We acknowledge that our proposal suggesting the role of endothelin 1 (ET-1) in the pathogenesis of portopulmonary hypertension is based on a small number of patients. However, the strong association between the elevated ET-1 levels in the pulmonary artery and the presence of portopulmonary hypertension in these patients would suggest that this is indeed the case. The confirmatory test would be a reduction in pulmonary pressure following blockade of endothelin receptors in the pulmonary circulation. However, this has not been reported to date. We also acknowledge that we did not measure the gradient of ET-1 across the pulmonary vascular bed, which is an important site for both production and clearance of ET-1. The fact that systemic arterial endothelin levels in patients with advanced cirrhosis are similar to those in control subjects1 would suggest that there is no net production of ET-1 in the pulmonary circulation. Rather, the high levels of ET-1 delivered to the pulmonary circulation are being metabolised locally in these patients. Indeed, in experimental cirrhosis, there is evidence of increased expression of endothelin type B receptors in the pulmonary circulation, and these are responsible for clearance of ET-1.2 Therefore, although our single measurement of ET-1 in the pulmonary artery does not reflect the net result of ET-1 metabolism in the pulmonary vascular bed, it does represent the amount of ET-1 that is delivered to the pulmonary artery, potentially causing pulmonary vasoconstriction.
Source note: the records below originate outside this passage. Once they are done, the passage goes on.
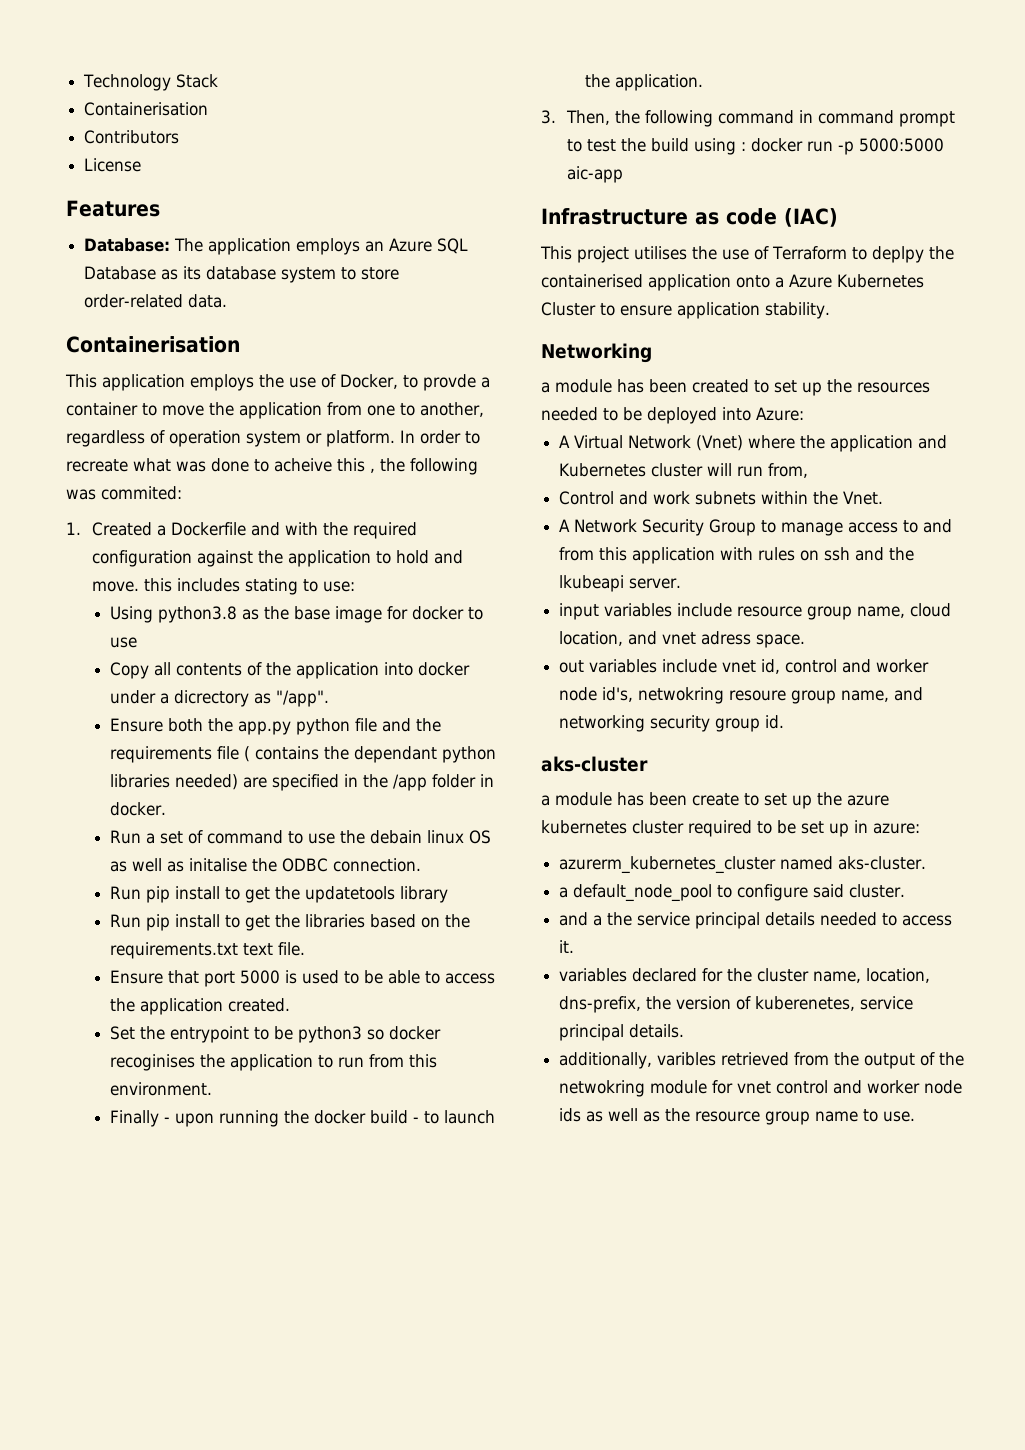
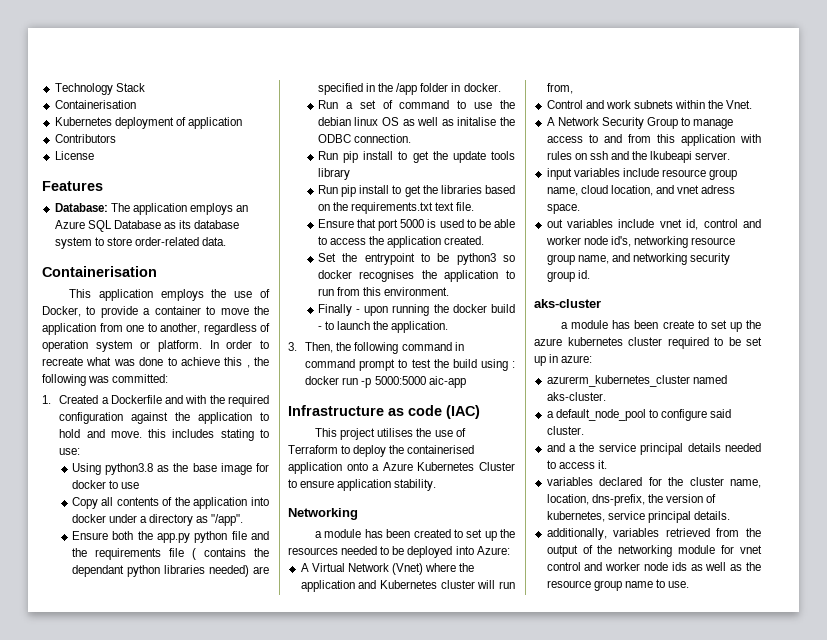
+ Kubernetes deployment of application
- This application employs the use of Docker, to provde a container to move the application from one to another, regardless of operation system or platform.
+ This application employs the use of Docker, to provide a container to move the application from one to another, regardless of operation system or platform.
- In order to recreate what was done to acheive this , the following was commited:
+ In order to recreate what was done to achieve this , the following was committed:
- Copy all contents of the application into docker under a dicrectory as "/app".
+ Copy all contents of the application into docker under a directory as "/app".
- Run a set of command to use the debain linux OS as well as initalise the ODBC connection.
+ Run a set of command to use the debian linux OS as well as initalise the ODBC connection.
- Run pip install to get the updatetools library
+ Run pip install to get the update tools library
- Set the entrypoint to be python3 so docker recoginises the application to run from this environment.
+ Set the entrypoint to be python3 so docker recognises the application to run from this environment.
- This project utilises the use of Terraform to deplpy the containerised application onto a Azure Kubernetes Cluster to ensure application stability.
+ This project utilises the use of Terraform to deploy the containerised application onto a Azure Kubernetes Cluster to ensure application stability.
- out variables include vnet id, control and worker node id's, netwokring resoure group name, and networking security group id.
+ out variables include vnet id, control and worker node id's, networking resource group name, and networking security group id.
- variables declared for the cluster name, location, dns-prefix, the version of kuberenetes, service principal details.
+ variables declared for the cluster name, location, dns-prefix, the version of kubernetes, service principal details.
- additionally, varibles retrieved from the output of the netwokring module for vnet control and worker node ids as well as the resource group name to use.
+ additionally, variables retrieved from the output of the networking module for vnet control and worker node ids as well as the resource group name to use.

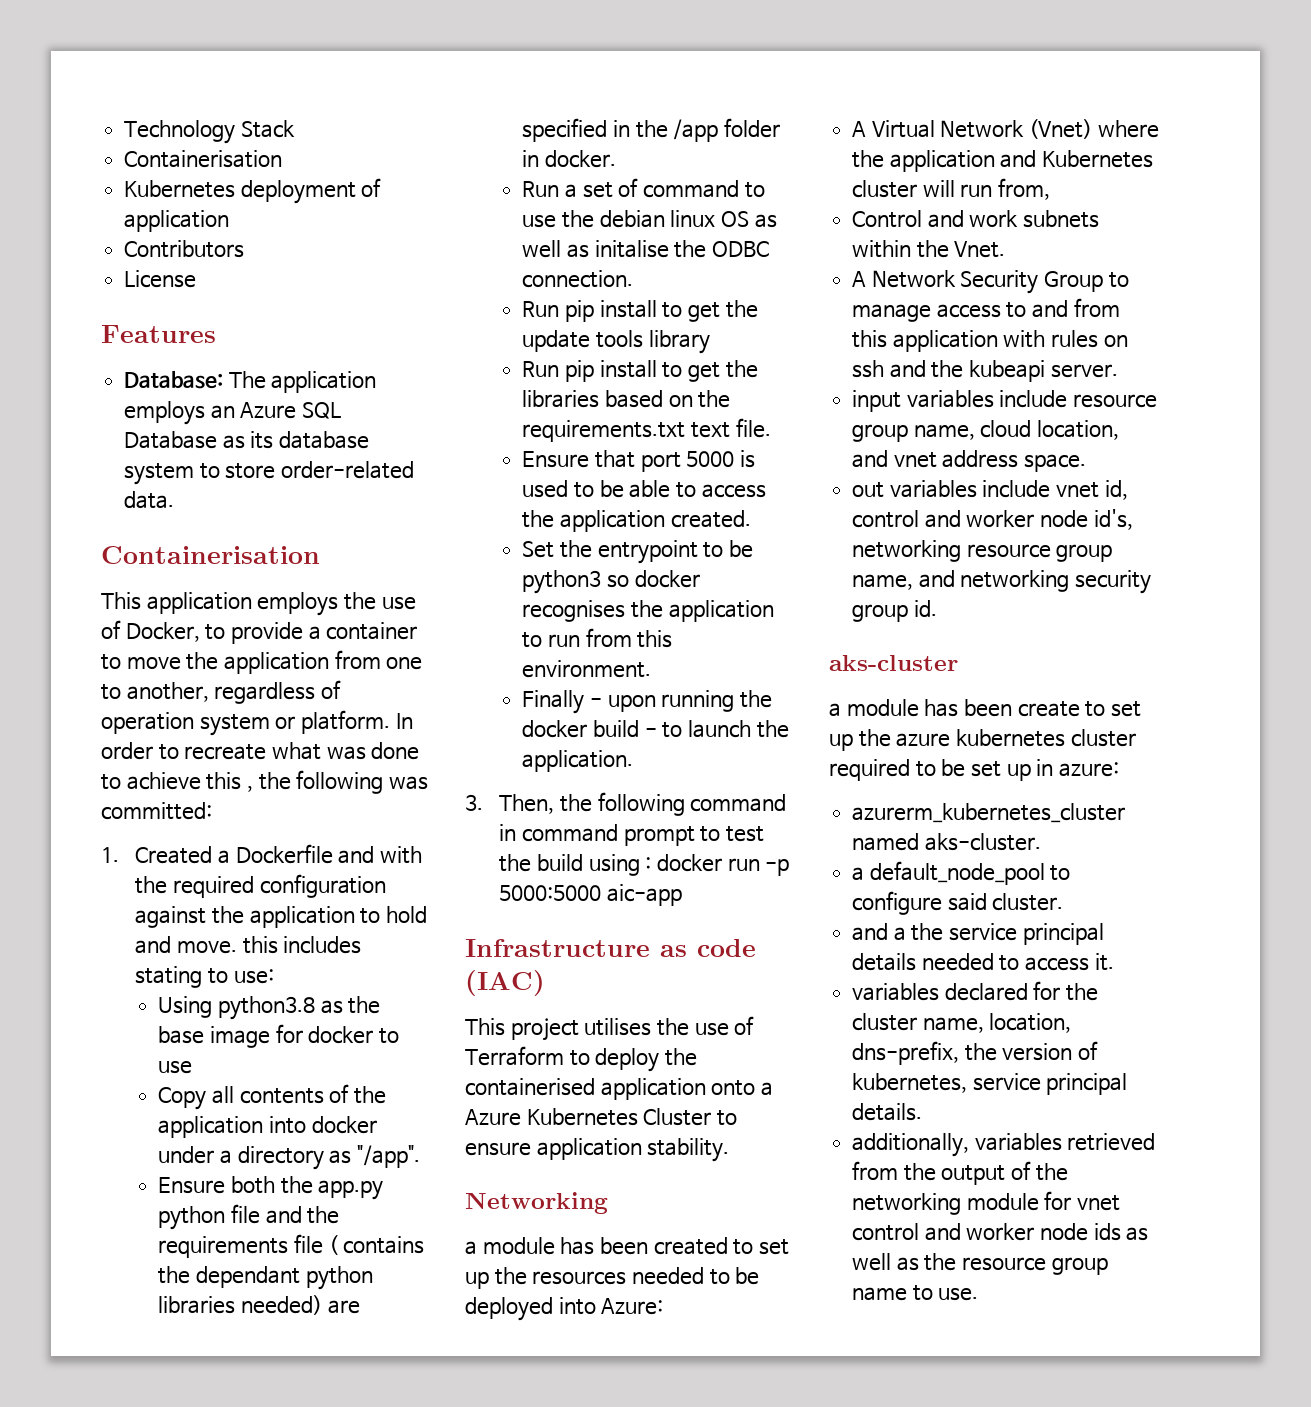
- A Network Security Group to manage access to and from this application with rules on ssh and the lkubeapi server.
+ A Network Security Group to manage access to and from this application with rules on ssh and the kubeapi server.
- input variables include resource group name, cloud location, and vnet adress space.
+ input variables include resource group name, cloud location, and vnet address space.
With respect to measurement of ET-1 across the splanchnic circulation, there is already ample evidence in the literature to support increased production of ET-1 in the splanchnic circulation3,4 as well as in the liver.5 Therefore, it is reasonable to postulate that the increased ET-1 levels in the pulmonary artery, which is downstream from the splanchnic circulation, is largely derived from the increased production in that circulation.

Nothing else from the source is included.